1. A method for preparing extracellular cytoplasmic vesicles, the method comprising the following steps: 1) Seed the cells into a culture dish and culture them until the cells have proliferated to 70%~90% of the total volume of the culture dish or until the cell density is 70%~90%; 2) Remove the culture medium; add buffer solution to rinse and remove dead cells; 3) Dehydration treatment: Without culture medium or buffer, incubate the cells at 10 to 40°C for 5 to 30 minutes; 4) After the cells shrink, add buffer solution; 5) Incubate for 2-60 minutes; 6) Collect the supernatant and centrifuge to purify it; 7) The supernatant was further centrifuged and concentrated to obtain cytoplasmic vesicles; The cells were selected from PC9 cells, MCF7 cells, A549 cells, H460 cells, HeLa cells, MKN74 cells, H22 cells, CEM cells, HEK293T cells, B16 cells, KYSE150 cells, and A2780 cells. The buffer solution is selected from DPBS buffer, the pH of the buffer solution is 7.4, and the ionic strength of the buffer solution is 10mM~3M; In steps 6) and 7), the centrifugation conditions are 500g for 15 to 30 minutes.

2. The production method according to claim 1, characterized by, In step 1), the cell culture conditions are: cultured at 37°C and 5% CO2. And / or, in step 1), passage once every 3 to 4 days, depending on cell density; And / or, in step 1), the culture medium is selected from DMEM medium supplemented with 10% fetal bovine serum and 1X penicillin-streptomycin, or RPMI 1640 medium containing 10% FBS and 1% PS; And / or, in step 4), the amount of buffer solution added is 5 mL.

3. Extracellular cytoplasmic vesicles prepared by the preparation method according to claim 1 or 2; The extracellular cytoplasmic vesicles are micron-sized vesicles; The extracellular cytoplasmic vesicles are 5-30 μm in size; Extracellular cytoplasmic vesicles contain one, two, or more of the following marker proteins: UTP20, TMEM109, ZW10, PVR, CD58, MRPS7, CHP1, RAB27B, STEAP4, JAGN1, DBT, SLC39A7, PACSIN3, SCAMP1, NDUFB4, MRPS17, PSMB6, ANO6, SYPL1, TRPC5 / 4, POLR2E, C7orf50, SEH1L, TM9SF4, MXRA7, BDH1, GTPBP1, MKNK1, MGST3, and ALG5.

4. The extracellular cytosolic vesicle of claim 3, wherein, The cells were selected from B16 cells.

5. The extracellular cytosolic vesicle of claim 3, wherein, Extracellular cytoplasmic vesicles contain calnexin and / or β-actin proteins.

6. The extracellular cytosolic vesicle of claim 3, wherein, Extracellular cytoplasmic vesicles do not contain a nucleus.

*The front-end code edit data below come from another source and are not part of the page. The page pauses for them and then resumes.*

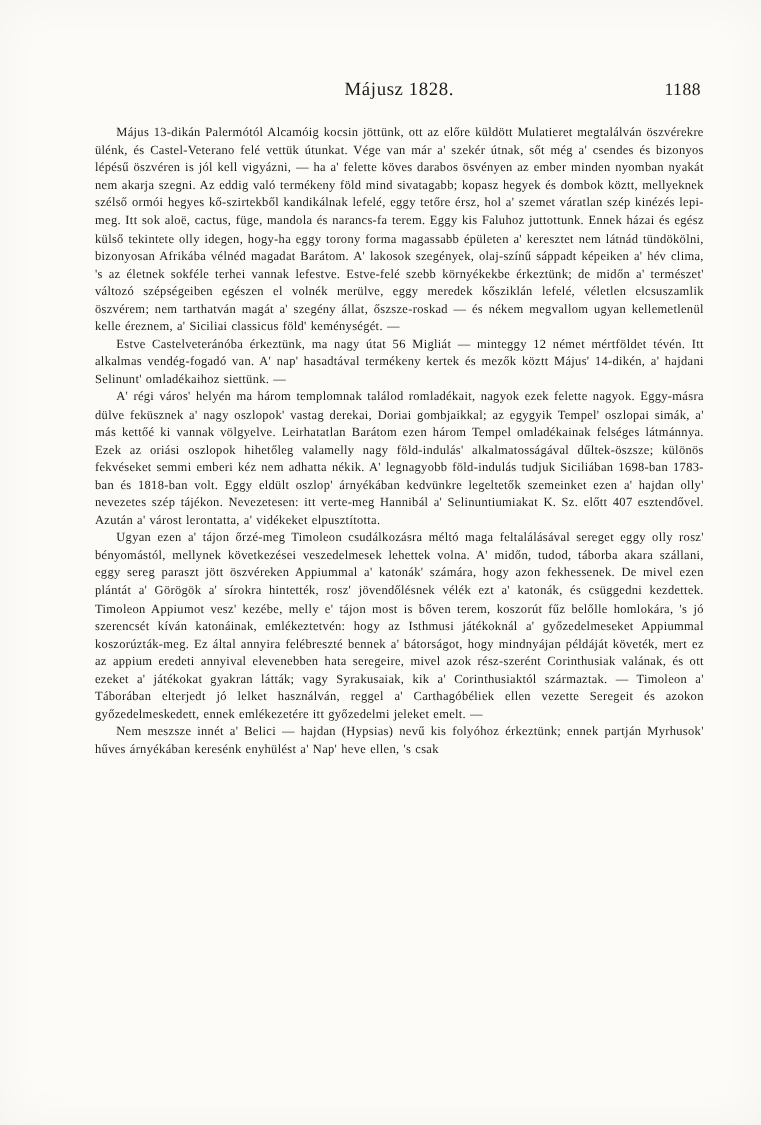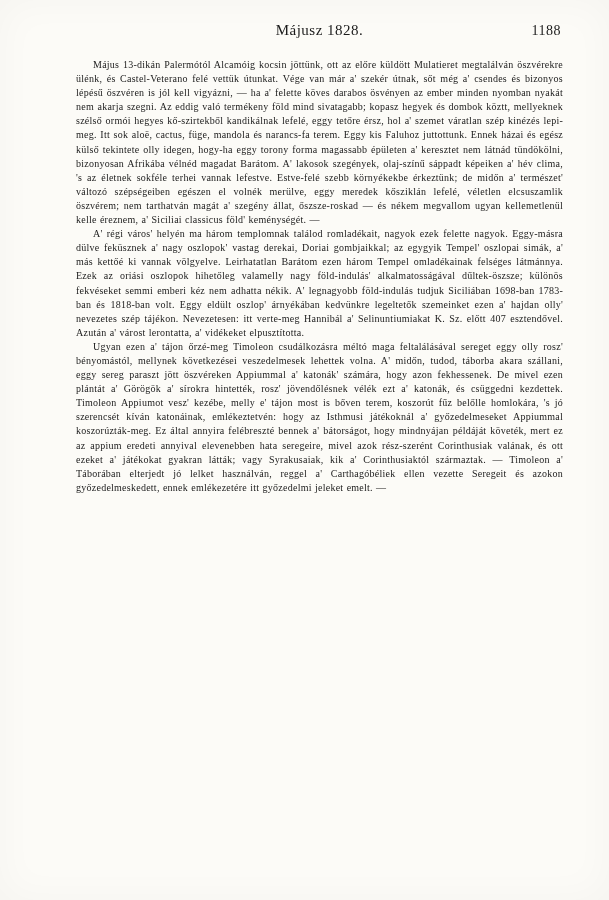"Májusz 1828." .page { padding: 22px 46px 0 76px -> 64px 46px 0 76px }
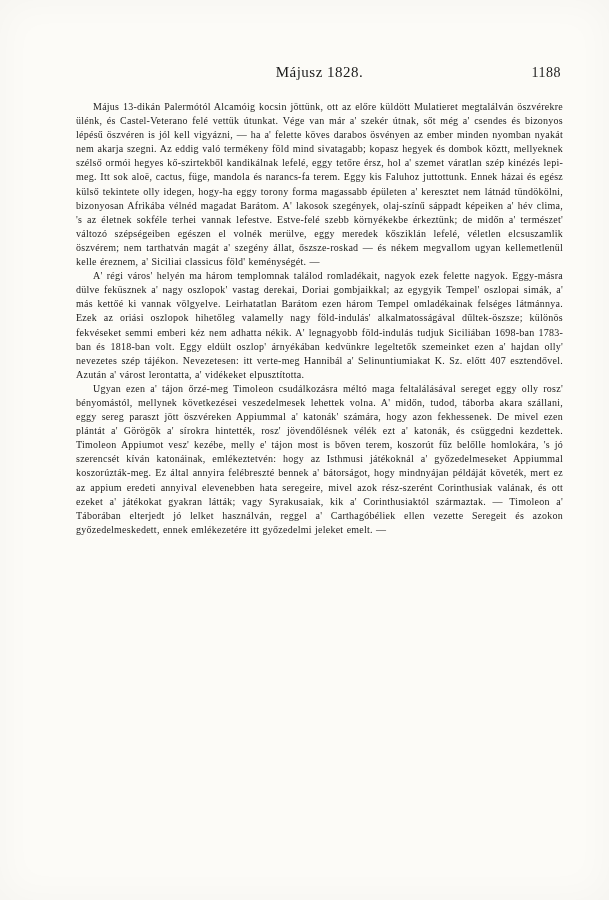"Estve Castelveteránóba érkeztünk, ma" p { html: none -> <p>Estve Castelveteránóba érkeztünk, ma nagy útat 56 Migliát — minteggy 12 német mértföldet tévén. Itt alkalmas vendég-fogadó van. A' nap' hasadtával termékeny kertek és mezők köztt Május' 14-dikén, a' hajdani Selinunt' omladékaihoz siettünk. —</p> }
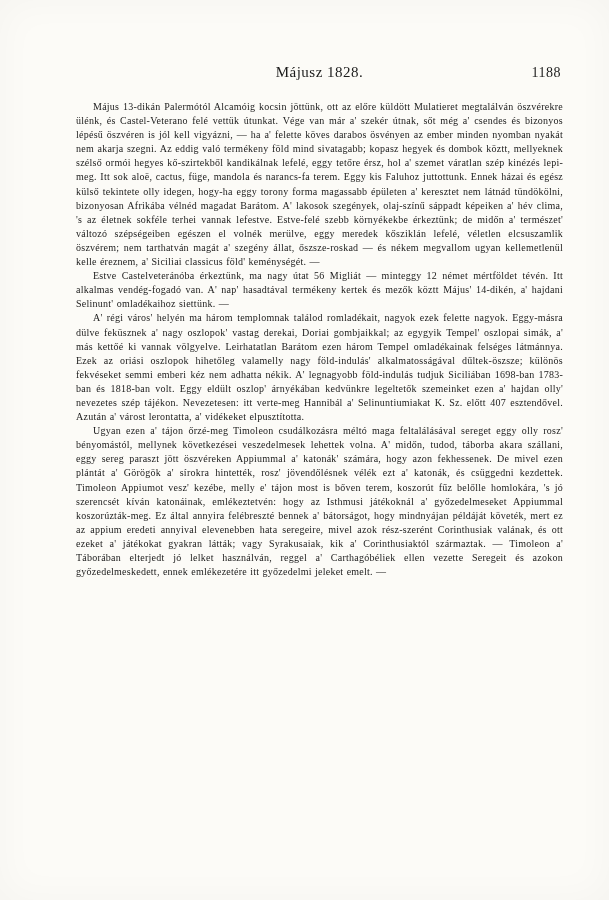"Nem meszsze innét a' Belici" p { html: none -> <p>Nem meszsze innét a' Belici — hajdan (Hypsias) nevű kis folyóhoz érkeztünk; ennek partján Myrhusok' hűves árnyékában keresénk enyhülést a' Nap' heve ellen, 's csak</p> }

7. The extracellular cytosolic vesicle of claim 3, wherein, Extracellular cytoplasmic vesicles do not contain apoptotic cell characteristic proteins.

8. A method for preparing extracellular nanoscale cytoplasmic vesicles, comprising the following steps: (i) Extracellular cytoplasmic vesicles are prepared using the preparation method described in claim 1 or 2; (ii) Using a liposome extruder, the suspension of extracellular cytoplasmic vesicles is loaded into a syringe, and then the suspension is passed through filters with nanopore sizes of 1 μm, 0.4 μm and 0.1 μm in sequence. The product of extrusion through the 0.1 μm filter membrane is collected to obtain extracellular nanoscale cytoplasmic vesicles.

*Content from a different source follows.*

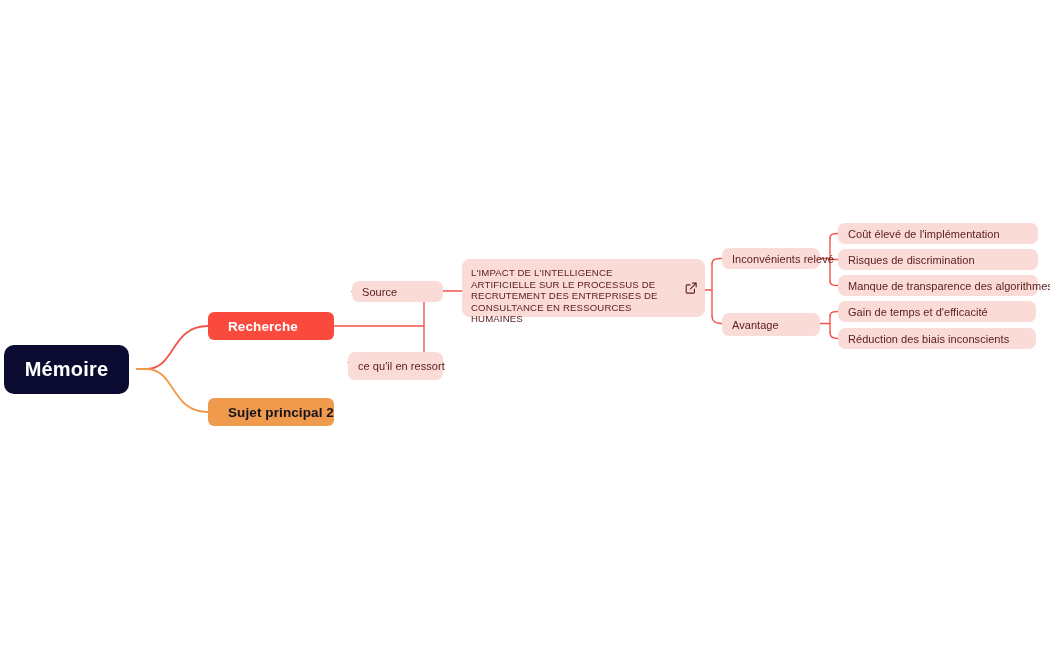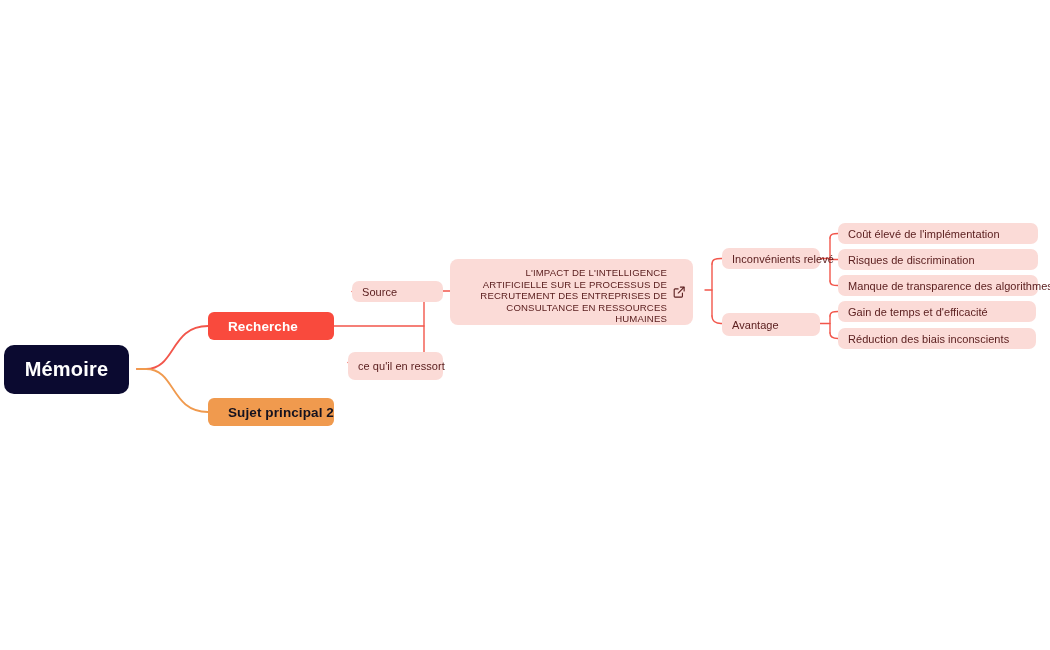"Coût élevé de l'implémentation" .node { text-align: right -> none }
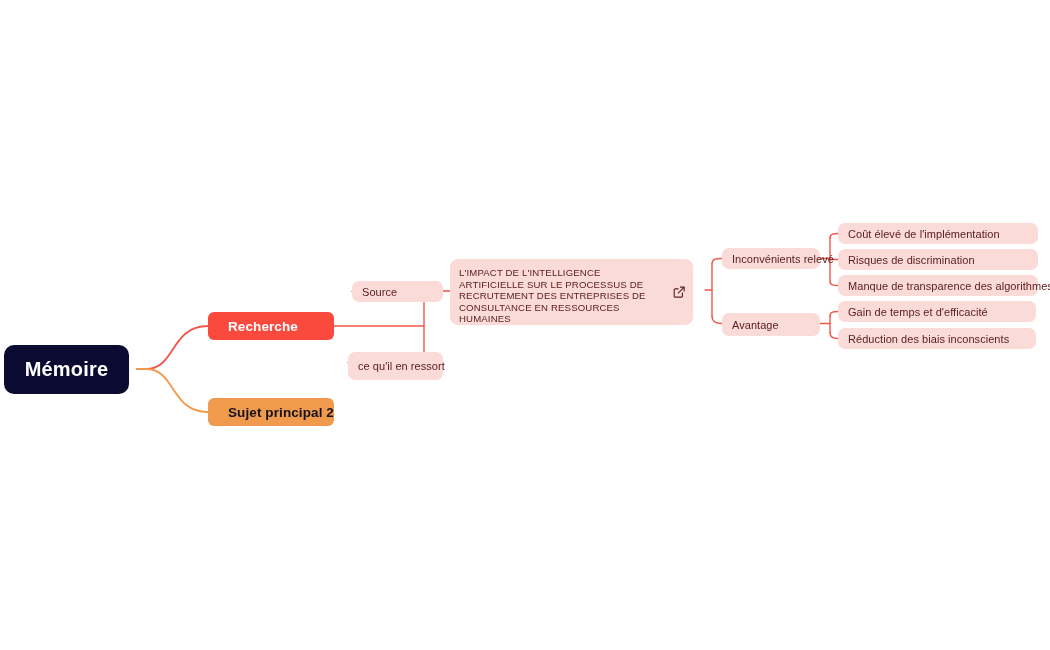"L'IMPACT DE L'INTELLIGENCE ARTIFICIELLE" .node-card { height: 66px -> 58px; left: 450px -> 462px }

9. The production method according to claim 8, characterized by, The filter is a polycarbonate membrane filter.

10. Extracellular nanoscale cytoplasmic vesicles prepared by the preparation method according to claim 8 or 9.

11. The use of the extracellular cytoplasmic vesicles according to any one of claims 3-7 in the preparation of drug carriers.

12. The use of the extracellular cytoplasmic vesicles according to claim 4 in the preparation of a tumor vaccine for the prevention of subcutaneous tumors.